#### Data provided:
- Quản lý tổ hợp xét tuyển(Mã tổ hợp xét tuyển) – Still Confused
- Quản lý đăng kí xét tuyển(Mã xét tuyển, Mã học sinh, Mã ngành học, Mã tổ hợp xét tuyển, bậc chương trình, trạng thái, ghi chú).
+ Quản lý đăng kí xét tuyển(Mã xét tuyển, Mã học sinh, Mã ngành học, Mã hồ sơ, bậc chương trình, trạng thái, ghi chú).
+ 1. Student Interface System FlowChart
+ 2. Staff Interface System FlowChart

--

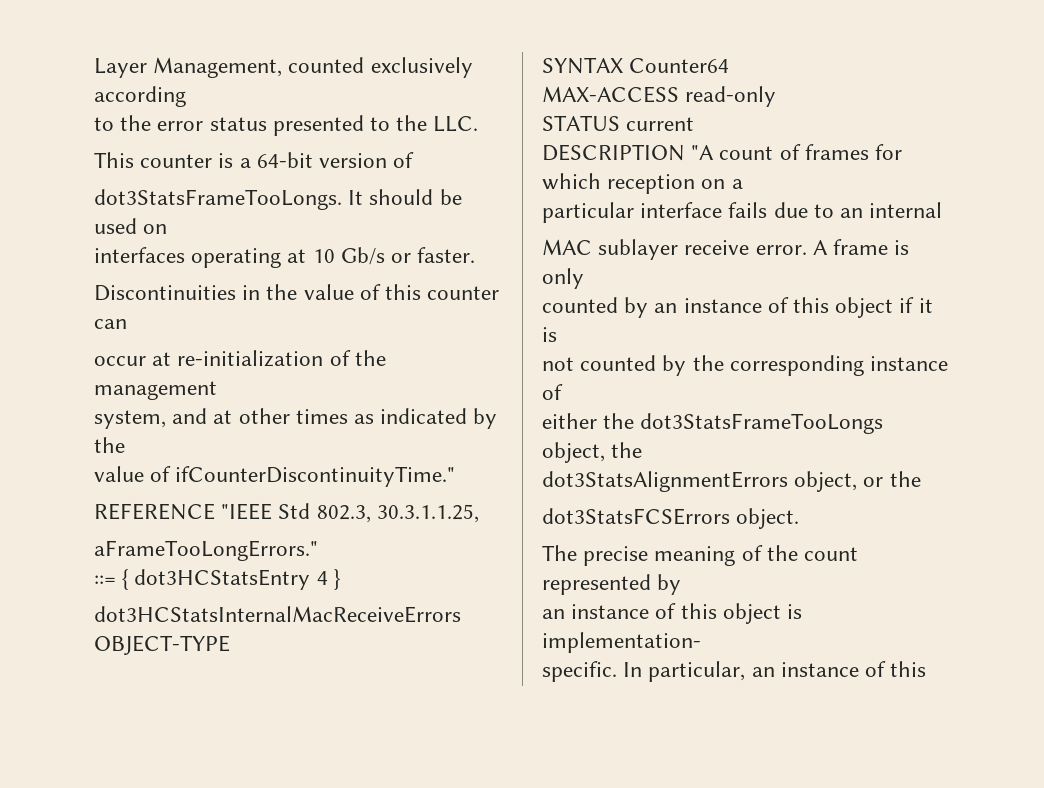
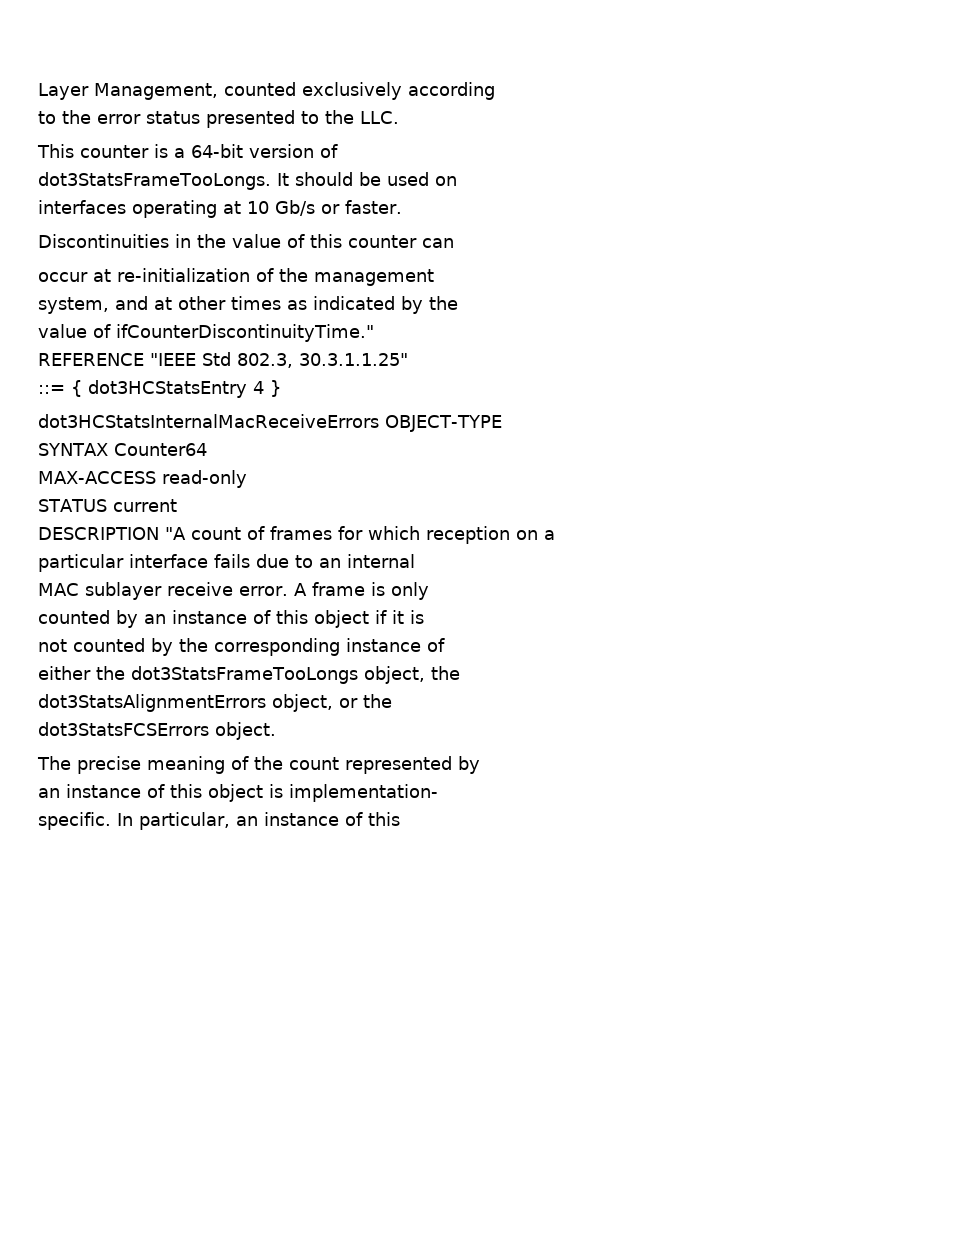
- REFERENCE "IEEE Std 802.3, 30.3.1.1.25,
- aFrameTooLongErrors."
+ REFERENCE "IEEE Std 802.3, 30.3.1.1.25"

...

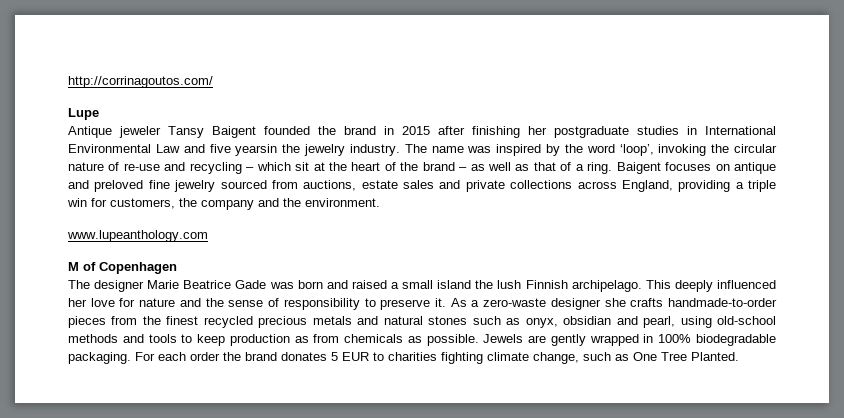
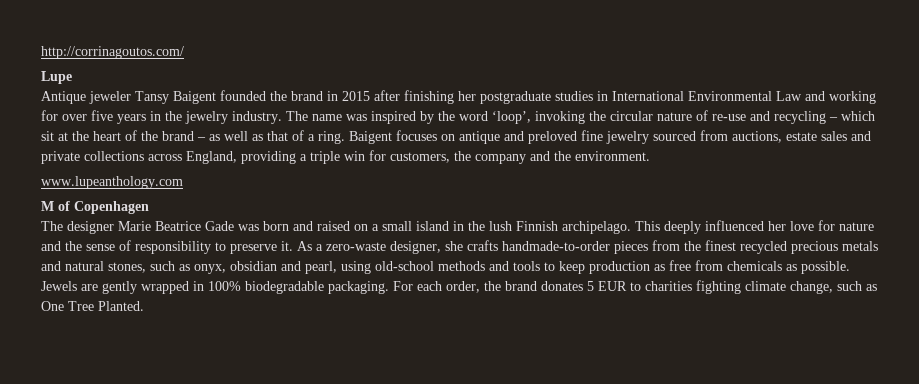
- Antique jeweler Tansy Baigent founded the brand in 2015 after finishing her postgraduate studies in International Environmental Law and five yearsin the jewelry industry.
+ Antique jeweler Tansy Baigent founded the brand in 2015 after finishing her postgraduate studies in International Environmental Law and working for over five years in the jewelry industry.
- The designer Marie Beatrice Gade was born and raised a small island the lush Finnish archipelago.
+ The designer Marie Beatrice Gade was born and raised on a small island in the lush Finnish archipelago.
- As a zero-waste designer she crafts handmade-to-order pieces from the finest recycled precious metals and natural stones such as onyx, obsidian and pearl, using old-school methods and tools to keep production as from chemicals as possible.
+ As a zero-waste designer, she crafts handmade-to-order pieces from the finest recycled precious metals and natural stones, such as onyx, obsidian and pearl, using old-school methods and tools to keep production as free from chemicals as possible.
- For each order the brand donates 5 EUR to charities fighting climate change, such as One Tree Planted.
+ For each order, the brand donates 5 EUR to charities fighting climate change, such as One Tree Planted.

#### Your task:
Your answer should be the lines above, from the line containing "- Quản lý tổ" up to and including the line containing "Staff Interface System FlowChart", reproduced exactly and with nothing else.

#### Reply to the task:
- Quản lý tổ hợp xét tuyển(Mã tổ hợp xét tuyển) – Still Confused
- Quản lý đăng kí xét tuyển(Mã xét tuyển, Mã học sinh, Mã ngành học, Mã tổ hợp xét tuyển, bậc chương trình, trạng thái, ghi chú).
+ Quản lý đăng kí xét tuyển(Mã xét tuyển, Mã học sinh, Mã ngành học, Mã hồ sơ, bậc chương trình, trạng thái, ghi chú).
+ 1. Student Interface System FlowChart
+ 2. Staff Interface System FlowChart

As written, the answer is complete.